Today I upgraded our 8 core authentication ("Single Sign On") servers from commercial ssh to OpenSSH (it was a 2-year battle to standardize on OpenSSH, but in the end the right product won).

The tricky things are: a) These machines are critical enough that they're not directly accessible from campus, so everything must be done through an intermediary machine. This complicates everything. b) Upgrading ssh is problematic because it's the remote control tool, so working on sshd implicitly interferes with your own control.

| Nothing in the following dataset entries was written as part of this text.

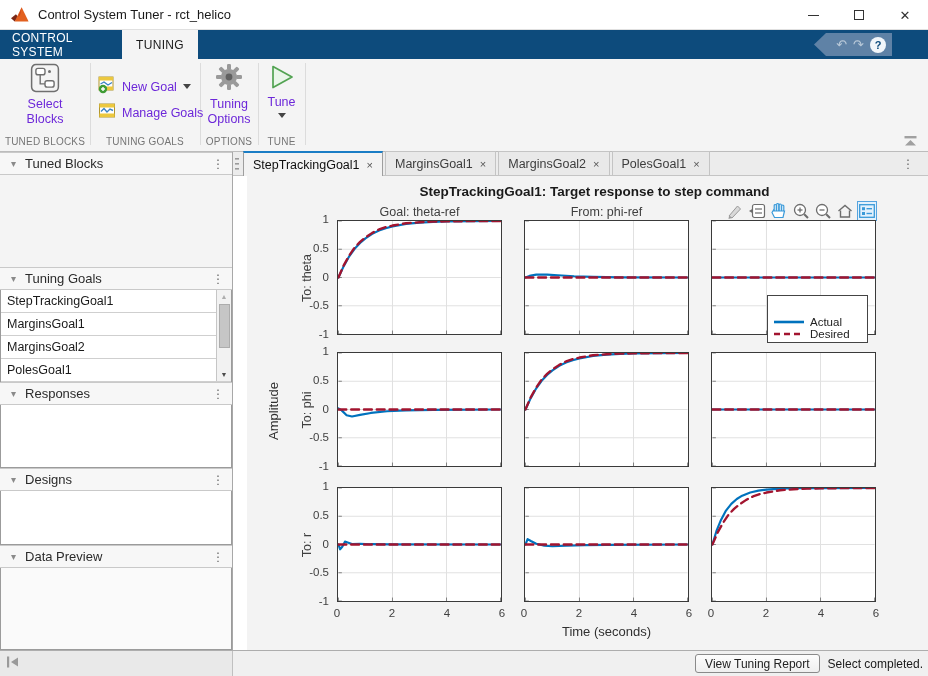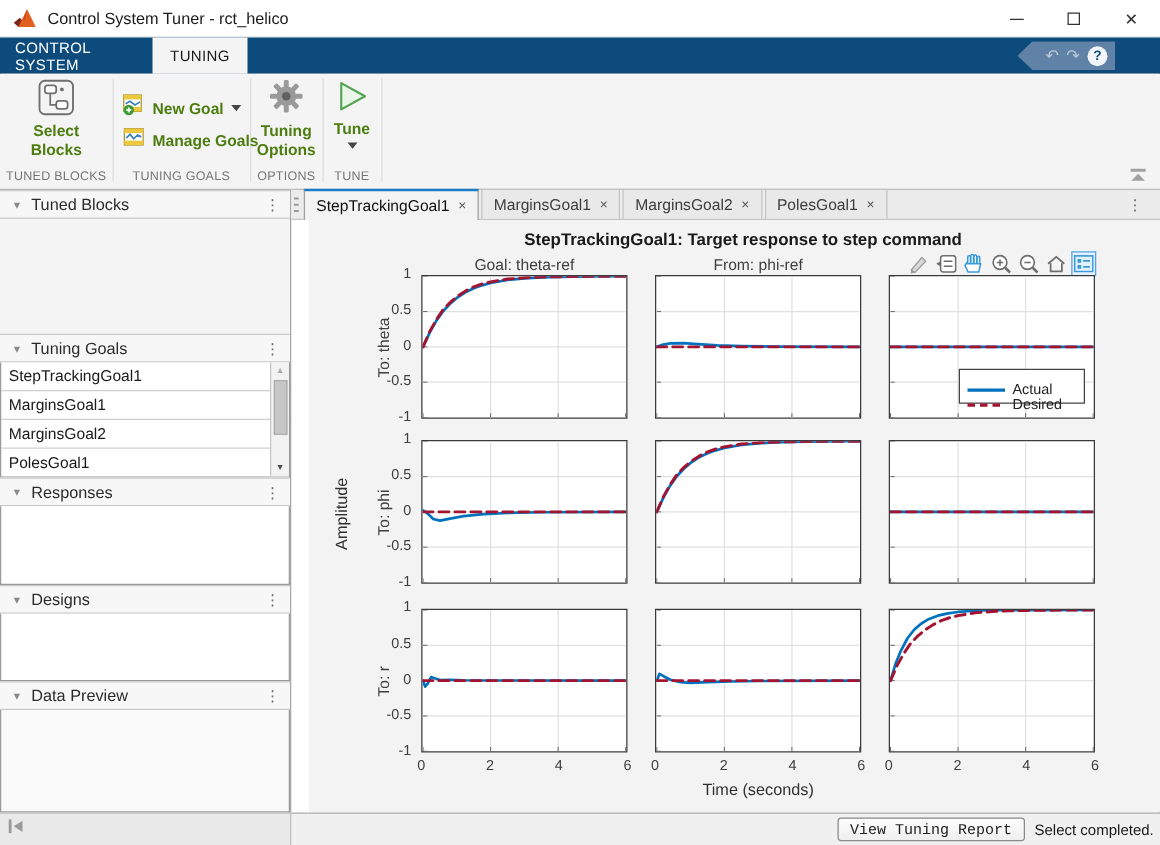--- a/index.html
+++ b/index.html
@@ -36,7 +36,7 @@
             border-bottom:1px solid #bcbcbc; }
   .rib-sep { position:absolute; top:4px; height:82px; width:0; border-left:1px solid #dcdcdc; }
   .rib-label { position:absolute; top:77px; font-size:10px; color:#757575; text-align:center; letter-spacing:.2px; }
-  .rib-text { color:#4d7c0f; font-size:12.5px;font-weight:bold; }
+  .rib-text { color:#6d28d9; font-size:12.5px; }
   #sec1-btn { position:absolute; left:6px; top:4px; width:78px; height:70px; display:flex; flex-direction:column;
               align-items:center; }
   .two-line { text-align:center; line-height:15px; }

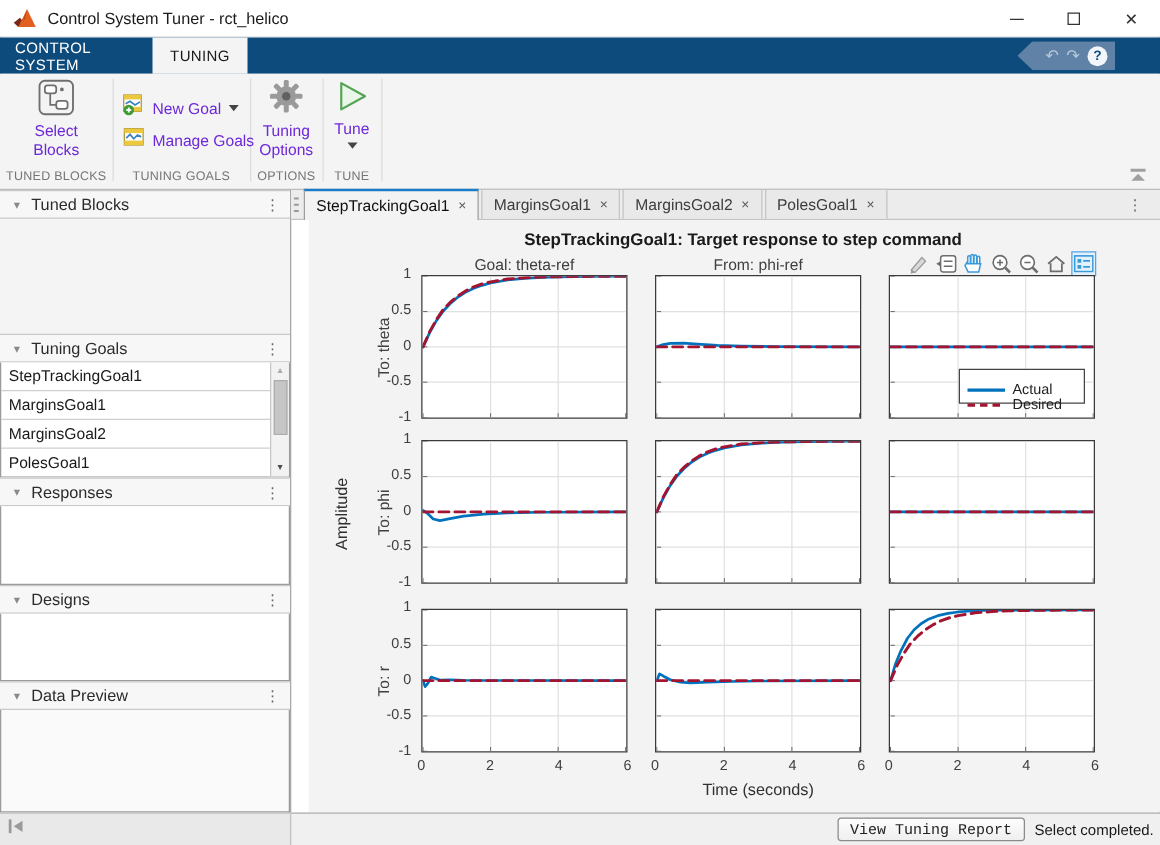--- a/index.html
+++ b/index.html
@@ -92,8 +92,8 @@
   #plot-toolbar { position:absolute; left:478px; top:25px; display:flex; gap:2px; }
   .ptb-icon { width:20px; height:20px; display:flex; align-items:center; justify-content:center; }
   .ptb-icon.on { background:#e3f1fc; border:1px solid #55a4df; }
-  #legend { position:absolute; left:520px; top:119px; width:101px; height:28px; background:#fff;
-            border:1px solid #444; padding:10px 5px; display:flex; flex-direction:column; justify-content:space-around; }
+  #legend { position:absolute; left:520px; top:119px; width:101px; height:48px; background:#fff;
+            border:1px solid #444; padding:20px 5px; display:flex; flex-direction:column; justify-content:space-around; }
   .legend-row { display:flex; align-items:center; gap:5px; }
   .legend-row .lbl { font-size:11.5px; color:#222; }
 

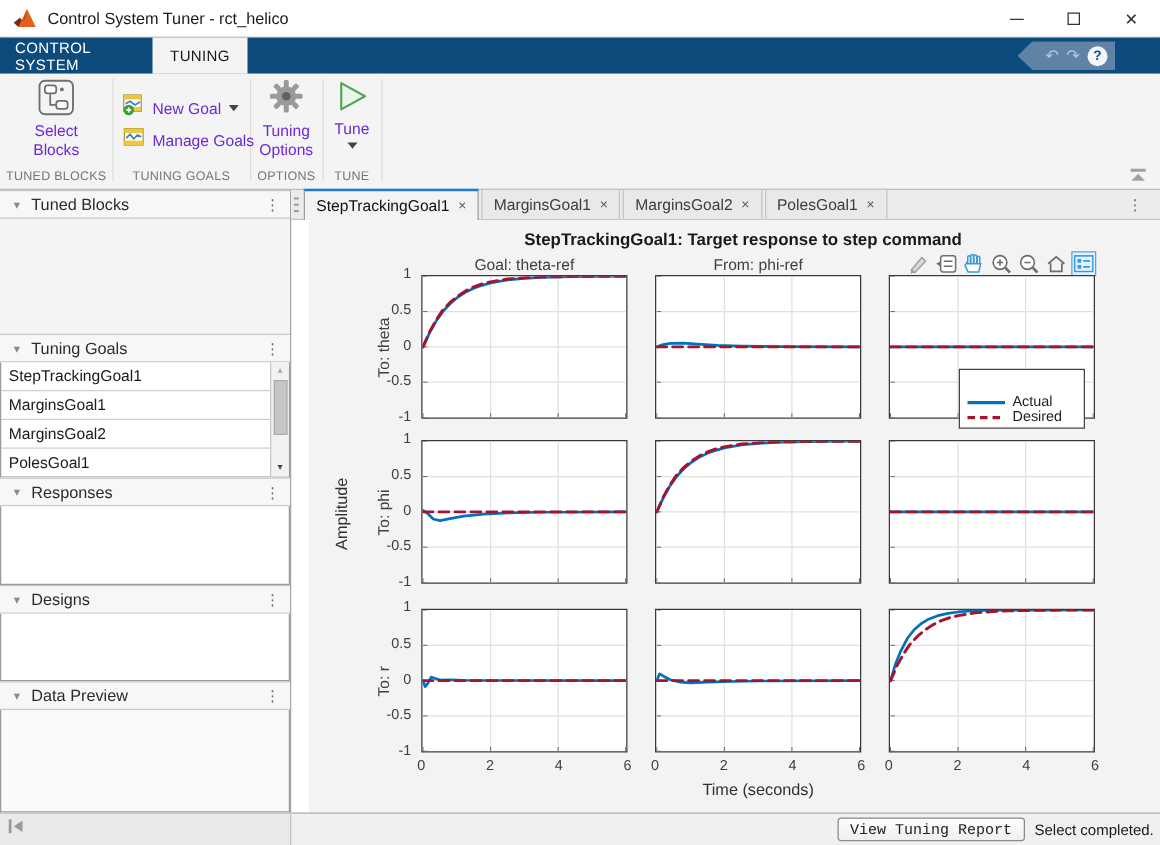--- a/index.html
+++ b/index.html
@@ -104,7 +104,7 @@
                  border-right:1px solid #c0c0c0; display:flex; align-items:center; }
   #status-right { position:absolute; right:5px; top:0; height:25px; display:flex; align-items:center; gap:8px; }
   #vtr-btn { height:19px; padding:0 9px; font-size:12px; color:#222; background:linear-gradient(#fdfdfd,#efefef);
-             border:1px solid #8a8a8a; border-radius:3px; display:flex; align-items:center;font-family:Liberation Mono, monospace; }
+             border:1px solid #8a8a8a; border-radius:3px; display:flex; align-items:center; }
   #status-msg { font-size:12px; color:#1a1a1a; }
 </style>
 </head>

Fortunately we have good terminal servers, which make this much less problematical; when sshd is down, you can get in the back door to bring it up.

One of the neat things about UNIX is that you can delete a file, but if it's open the file is not actually deleted until that filehandle is no longer in use (when the last filehandle is closed, the disk space is reclaimed), so for non-terminal-server systems, I've actually done the whole upgrade through an sshd binary which is deleted at the beginning of the upgrade, replaced during the upgrade, and still in use until the very end.

I (we) have been doing this long enough, and refined the procedure sufficiently, that the whole upgrade took under 90 minutes total for 8 machines, although there was a lot of prep and follow-up, cleaning up accounts, /etc/sudoers, installing public keys, etc.

Overwriting /etc/passwd, /etc/shadow, and /etc/groups with copies from the intermediate machine was particularly stressful; I was highly relieved that nothing broke.